Выбрать главу

Вторая ночь для Голубенко проходит тяжелее. От одной мысли об этом становится грустно. Разве он знал, что такое усталость? А теперь нет-нет да и смутит недобрая мысль: хватит, поездил! Пора уже ножками по земле, пешочком. И на маленькие расстояния. Пешка потому так и называется, что у нее короткий ход. На речку, скажем, с удочками или в парк, где собираются пенсионеры-мудрецы, которые обо всем на свете знают и всему выносят свой — окончательный! — приговор. Пора, должно быть, к ним в компанию.

Но что-то другое беспокоит его в эту ночь. Уколет и скроется. Лови, а что ловить? Проносятся встречные поезда. Пассажирские протарахтят, и уже не слышно. А товарные взорвутся громом-грохотом, земля дрожит. Проходят минуты, а грохот все громче, и отзываются тягучим стоном степи и леса.

Надоедает стоять у окна, надоедает сидеть. Голубенко ходит взад-вперед. В некоторых купе открыты двери, кому-то не спится, кому-то душно. Ездит, ездит неугомонный люд.

В какую-то долгую минуту Голубенко с удивлением замечает, что он все к чему-то прислушивается. Не к привычному перестуку колес, это ему что леснику гомон дубравы. И на горные обвалы встречных поездов он обращает не больше внимания, чем на звон трамваев под окном дома. Прозвенел — и нету. Голубенко прислушивается к самому себе, никак не ухватит той иголки, что кольнет и исчезнет.

Плывет бесконечная человеческая река. А русел — без счета. Диво. Потому что нет в природе таких речек, чтоб и вниз, и вверх, и поперек. Коловращение!.. Никогда не любил расспрашивать — зачем и куда? Но, даже ни о чем не расспрашивая, слушал многих и многих, сотни исповедей. Ведь рейсов за спиной — что звезд в Млечном Пути.
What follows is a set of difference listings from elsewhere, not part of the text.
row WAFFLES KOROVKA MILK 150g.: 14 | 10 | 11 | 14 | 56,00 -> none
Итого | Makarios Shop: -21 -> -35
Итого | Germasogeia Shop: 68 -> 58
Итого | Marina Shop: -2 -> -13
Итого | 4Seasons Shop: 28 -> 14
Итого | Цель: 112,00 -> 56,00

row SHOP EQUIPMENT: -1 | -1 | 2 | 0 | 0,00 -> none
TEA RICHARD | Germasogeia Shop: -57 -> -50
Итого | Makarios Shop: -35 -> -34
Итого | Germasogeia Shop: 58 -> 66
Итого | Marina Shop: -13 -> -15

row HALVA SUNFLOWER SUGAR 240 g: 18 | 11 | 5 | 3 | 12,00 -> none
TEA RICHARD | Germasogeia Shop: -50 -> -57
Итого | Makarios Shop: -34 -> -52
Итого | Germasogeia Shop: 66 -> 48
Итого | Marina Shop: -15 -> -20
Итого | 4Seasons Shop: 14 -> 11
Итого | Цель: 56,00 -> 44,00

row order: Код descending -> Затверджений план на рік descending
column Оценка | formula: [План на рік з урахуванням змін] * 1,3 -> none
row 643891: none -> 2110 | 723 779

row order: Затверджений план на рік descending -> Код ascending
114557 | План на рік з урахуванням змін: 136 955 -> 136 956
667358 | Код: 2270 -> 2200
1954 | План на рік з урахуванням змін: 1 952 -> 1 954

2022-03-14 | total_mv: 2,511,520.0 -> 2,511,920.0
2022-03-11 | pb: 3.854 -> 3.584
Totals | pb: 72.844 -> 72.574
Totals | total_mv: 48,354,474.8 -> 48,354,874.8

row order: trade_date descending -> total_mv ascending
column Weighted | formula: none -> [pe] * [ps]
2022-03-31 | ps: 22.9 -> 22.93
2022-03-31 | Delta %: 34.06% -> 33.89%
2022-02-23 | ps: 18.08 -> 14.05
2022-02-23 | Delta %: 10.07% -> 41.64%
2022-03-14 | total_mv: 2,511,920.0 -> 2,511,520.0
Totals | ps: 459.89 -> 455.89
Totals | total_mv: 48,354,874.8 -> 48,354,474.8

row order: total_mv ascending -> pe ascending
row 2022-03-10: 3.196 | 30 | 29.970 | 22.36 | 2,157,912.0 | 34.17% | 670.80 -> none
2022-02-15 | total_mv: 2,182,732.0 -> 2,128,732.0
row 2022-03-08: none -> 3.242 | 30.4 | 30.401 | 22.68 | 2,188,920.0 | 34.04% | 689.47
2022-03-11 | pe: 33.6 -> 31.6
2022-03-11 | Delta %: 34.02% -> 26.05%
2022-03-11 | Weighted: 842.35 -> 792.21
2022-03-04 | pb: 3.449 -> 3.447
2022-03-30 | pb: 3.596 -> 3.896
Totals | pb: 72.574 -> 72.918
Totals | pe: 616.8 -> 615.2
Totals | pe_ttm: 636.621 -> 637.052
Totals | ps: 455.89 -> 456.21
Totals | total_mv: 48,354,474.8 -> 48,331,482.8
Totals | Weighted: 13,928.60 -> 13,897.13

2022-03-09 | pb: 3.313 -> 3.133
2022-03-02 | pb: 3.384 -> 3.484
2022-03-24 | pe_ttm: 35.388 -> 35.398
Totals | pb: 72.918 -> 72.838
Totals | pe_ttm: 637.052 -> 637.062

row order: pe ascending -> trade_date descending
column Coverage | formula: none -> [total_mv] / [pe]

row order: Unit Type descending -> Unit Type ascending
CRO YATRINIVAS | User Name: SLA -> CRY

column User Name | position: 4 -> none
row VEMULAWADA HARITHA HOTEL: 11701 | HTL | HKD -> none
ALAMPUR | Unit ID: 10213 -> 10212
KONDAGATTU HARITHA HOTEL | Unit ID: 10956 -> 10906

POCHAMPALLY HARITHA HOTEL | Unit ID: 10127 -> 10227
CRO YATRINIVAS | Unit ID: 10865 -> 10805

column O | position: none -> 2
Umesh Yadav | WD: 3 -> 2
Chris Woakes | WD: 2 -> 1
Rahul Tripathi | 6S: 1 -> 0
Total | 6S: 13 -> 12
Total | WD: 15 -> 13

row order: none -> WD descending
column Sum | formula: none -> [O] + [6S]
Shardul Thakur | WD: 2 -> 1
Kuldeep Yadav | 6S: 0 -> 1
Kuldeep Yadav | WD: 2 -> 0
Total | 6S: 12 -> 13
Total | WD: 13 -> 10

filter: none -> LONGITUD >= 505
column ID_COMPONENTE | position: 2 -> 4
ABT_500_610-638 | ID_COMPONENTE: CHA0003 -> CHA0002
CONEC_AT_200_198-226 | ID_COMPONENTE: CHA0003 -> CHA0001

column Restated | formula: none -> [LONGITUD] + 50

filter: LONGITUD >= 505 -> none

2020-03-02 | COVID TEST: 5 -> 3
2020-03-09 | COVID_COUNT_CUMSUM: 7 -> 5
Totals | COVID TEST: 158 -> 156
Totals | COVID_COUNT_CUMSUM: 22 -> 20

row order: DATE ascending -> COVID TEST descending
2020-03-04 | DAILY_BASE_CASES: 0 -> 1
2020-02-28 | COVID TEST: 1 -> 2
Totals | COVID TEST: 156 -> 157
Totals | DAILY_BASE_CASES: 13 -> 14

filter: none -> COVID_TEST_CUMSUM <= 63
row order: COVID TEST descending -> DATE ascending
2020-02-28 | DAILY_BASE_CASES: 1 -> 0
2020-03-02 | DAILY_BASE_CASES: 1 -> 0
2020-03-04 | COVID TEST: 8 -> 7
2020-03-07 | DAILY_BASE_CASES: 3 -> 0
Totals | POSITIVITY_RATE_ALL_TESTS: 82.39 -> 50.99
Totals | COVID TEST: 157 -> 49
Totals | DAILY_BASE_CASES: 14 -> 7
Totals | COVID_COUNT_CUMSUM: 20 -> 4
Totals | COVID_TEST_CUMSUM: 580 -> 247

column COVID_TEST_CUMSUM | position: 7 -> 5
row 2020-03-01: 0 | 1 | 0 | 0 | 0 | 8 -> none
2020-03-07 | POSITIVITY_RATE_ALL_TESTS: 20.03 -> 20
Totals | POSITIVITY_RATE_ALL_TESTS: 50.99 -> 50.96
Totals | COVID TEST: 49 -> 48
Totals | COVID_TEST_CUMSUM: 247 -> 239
Есть такие: им не терпится выплеснуть из себя накипевший гнев или боль. Радость, она тоже хочет, чтоб ее видели, услыхали. А где лучше всего открыть душу? В поезде, конечно. Пробыл тут сутки или двое, кто-то тебя выслушал, доброе слово сказал. Может быть, это слово немногого стоит, а на сердце легче стало. Потом — один ту да, другой сюда, никогда больше не встретятся, и это лучше всего. А попробуй-ка открыть душу соседу, знакомому или даже кое-кому из друзей и потом встречаться с этим человеком изо дня в день, каждый раз терзаясь мыслью, что кому-то он все-таки рассказал о твоем сокровенном, разумеется дав клятвенное обещание держать язык за зубами.

Нет, лучше всего для откровенного разговора — поезд. Все рассказанное и услышанное вместе с перестуком колес развеют ветры.

Часто ему самому рассказывали про «житуху», ожидая совета и утешения. Иной раз доводилось краем уха слышать рассказы, доверенные спутникам. Доводилось слышать, потому что кто обращает внимание на минутное присутствие проводника? Войдет со стаканами чая на подносе или с веником, а в купе продолжается взволнованное: «…Я опять говорю ему (а бывает: «ей» или «им»): так жить нельзя! Вы понимаете…»

Оказывается, именно эти слова чаще всего говорят любимым и нелюбимым, чужим и близким, родным и неродным или, может быть, по паспорту родным, а на деле чужим: «Так жить нельзя…»

Голубенко подчас приходилось сдерживать себя, чтобы не произнести вслух: «Почему? Почему нельзя?» Представлял, как это было бы смешно. Сидят в купе двое, вполголоса рассказывают друг другу о своих житейских делах, а тут проводник с веником и совочком: «Почему нельзя?» Кто он, что он для пассажиров? Соломинка, несущаяся по течению? Кто из них на следующее утро вспомнит, был ли вообще в вагоне проводник и какой? Старый или молодой, мужчина или женщина? Наверное, в голове у многих-многих пассажиров промелькнет лишь безликая и безымянная фигура, которая приносила чай, подметала вагон, собирала билеты, вкладывая их в ячейки потрепанной черной книжечки.

Сколько раз ему хотелось вмешаться в эти разговоры, сказать и свое слово или хотя бы покачать головой, молча возразить. А кое с кем и согласиться.

Ну, допустим, и он вставит свое «нельзя». Что из того, что из того? Нужен кто-нибудь помудрее, чтоб сказать, а как же надо и можно жить.

Поезд мчится в темноту, а ночь, как давно уже не бывало, нестерпимо долгая. Тонкое лезвие боли медленно впивается в грудь. Голубенко, задерживая дыхание, прислушивается. Хоть возьми да крикни на весь вагон: «Люди добрые, может, вы знаете, что со мной творится?»